Studer Jean · Ständerat · 2003-06-03
Studer Jean · Ständerat · Neuenburg · Sozialdemokratische Fraktion · 2003-06-03
Wortprotokoll
Je n'entends pas reprendre l'argumentation que j'ai développée sur la position des cantons et les critères éthiques qui commandent de ne pas donner suite à ces initiatives cantonales. S'agissant d'ailleurs des cantons, j'observe que, quoi qu'il en soit, on ne peut pas les consulter dans le vide et qu'il faudra bien que, si on donne suite également à cette initiative-ci, la commission opte pour un projet relativement précis qui sera soumis à la consultation.
Mais cette initiative, et je tiens quand même à attirer votre attention sur ce point maintenant, a encore une dimension supplémentaire. Je veux bien qu'elle ne demande pas qu'on reprenne le modèle tessinois s'agissant du calcul du montant de l'impôt sur la fortune cachée que révèlent les héritiers, mais l'initiative demande - on ne peut pas en faire abstraction - qu'on redonne aux cantons la liberté de choisir s'ils veulent exonérer ou non les héritiers des impôts que le défunt n'a pas payés. Autrement dit, cette initiative est une initiative de désharmonisation fiscale - c'est le texte même de l'initiative!

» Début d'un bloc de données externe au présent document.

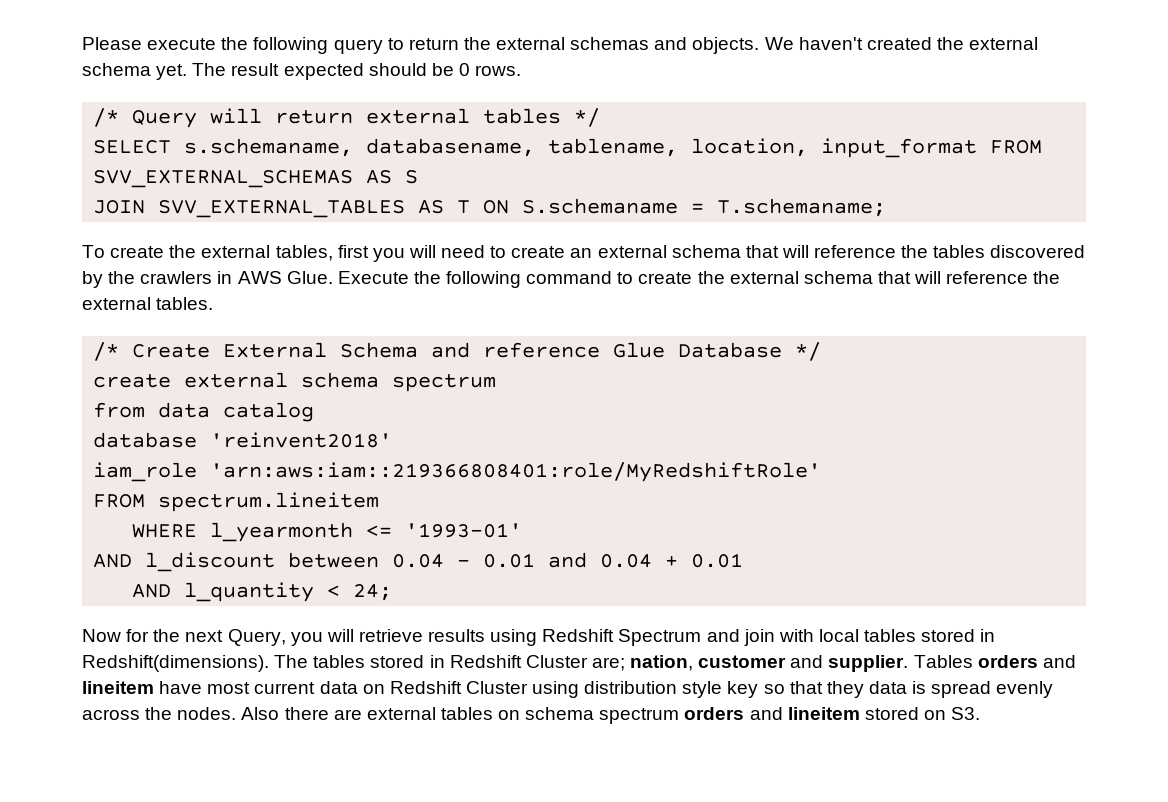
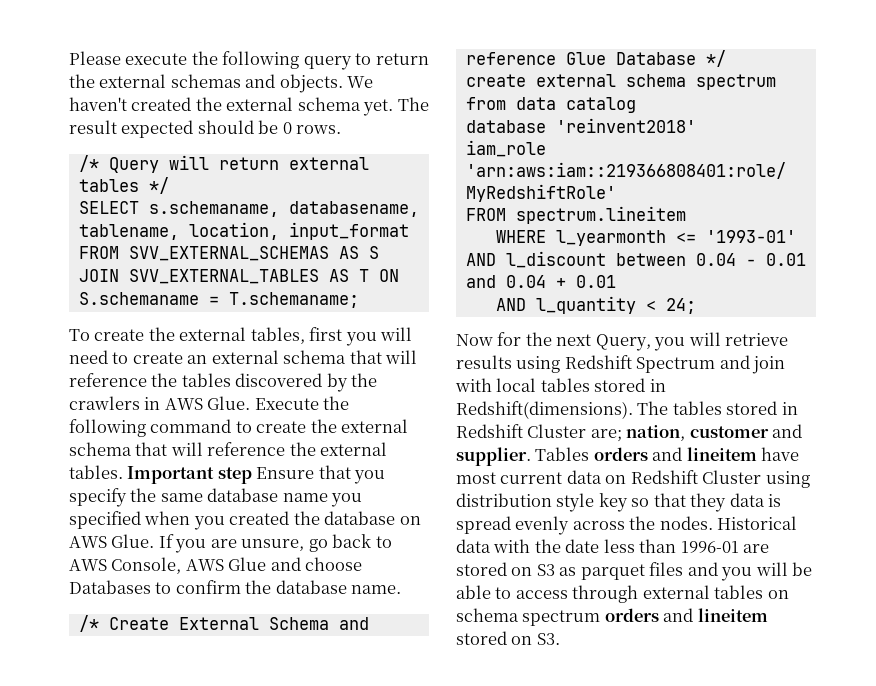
(214, 303) none -> [127,465,386,484] [69,488,363,507] [69,511,421,530] [69,534,392,553] [69,557,363,574] [69,580,402,594] Important step Ensure that you specify the same database name you specified when you created the database on AWS Glue. If you are unsure, go back to AWS Console, AWS Glue and choose Databases to confirm the database name.
[241,707,362,720] Also there are -> [717,516,798,530] [456,539,770,553] [456,562,813,581] [456,585,639,603] Historical data with the date less than 1996-01 are stored on S3 as parquet files and you will be able to access through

La question est de savoir si maintenant, dans un sujet de ce type-là, on veut sur le principe donner aux cantons, selon ce que chacun souhaite, une liberté qu'actuellement ils n'ont pas parce qu'on a estimé que, dans ce domaine, il fallait plutôt opter pour une harmonisation fiscale. Alors, on estime qu'il faut soit avoir une solution fédérale - on a entendu M. Villiger, conseiller fédéral, nous dire que c'était effectivement une des voies qui était suivie dans le cadre général de l'amnistie fiscale -, soit donner suite à l'initiative du canton du Tessin que nous examinons maintenant, ce qui reviendrait alors à aller encore un peu plus loin, c'est-à-dire dans le sens de la désharmonisation fiscale. C'est un troisième critère spécifique à opposer à cette initiative cantonale, ce qui devrait nous conduire à ne pas y donner suite.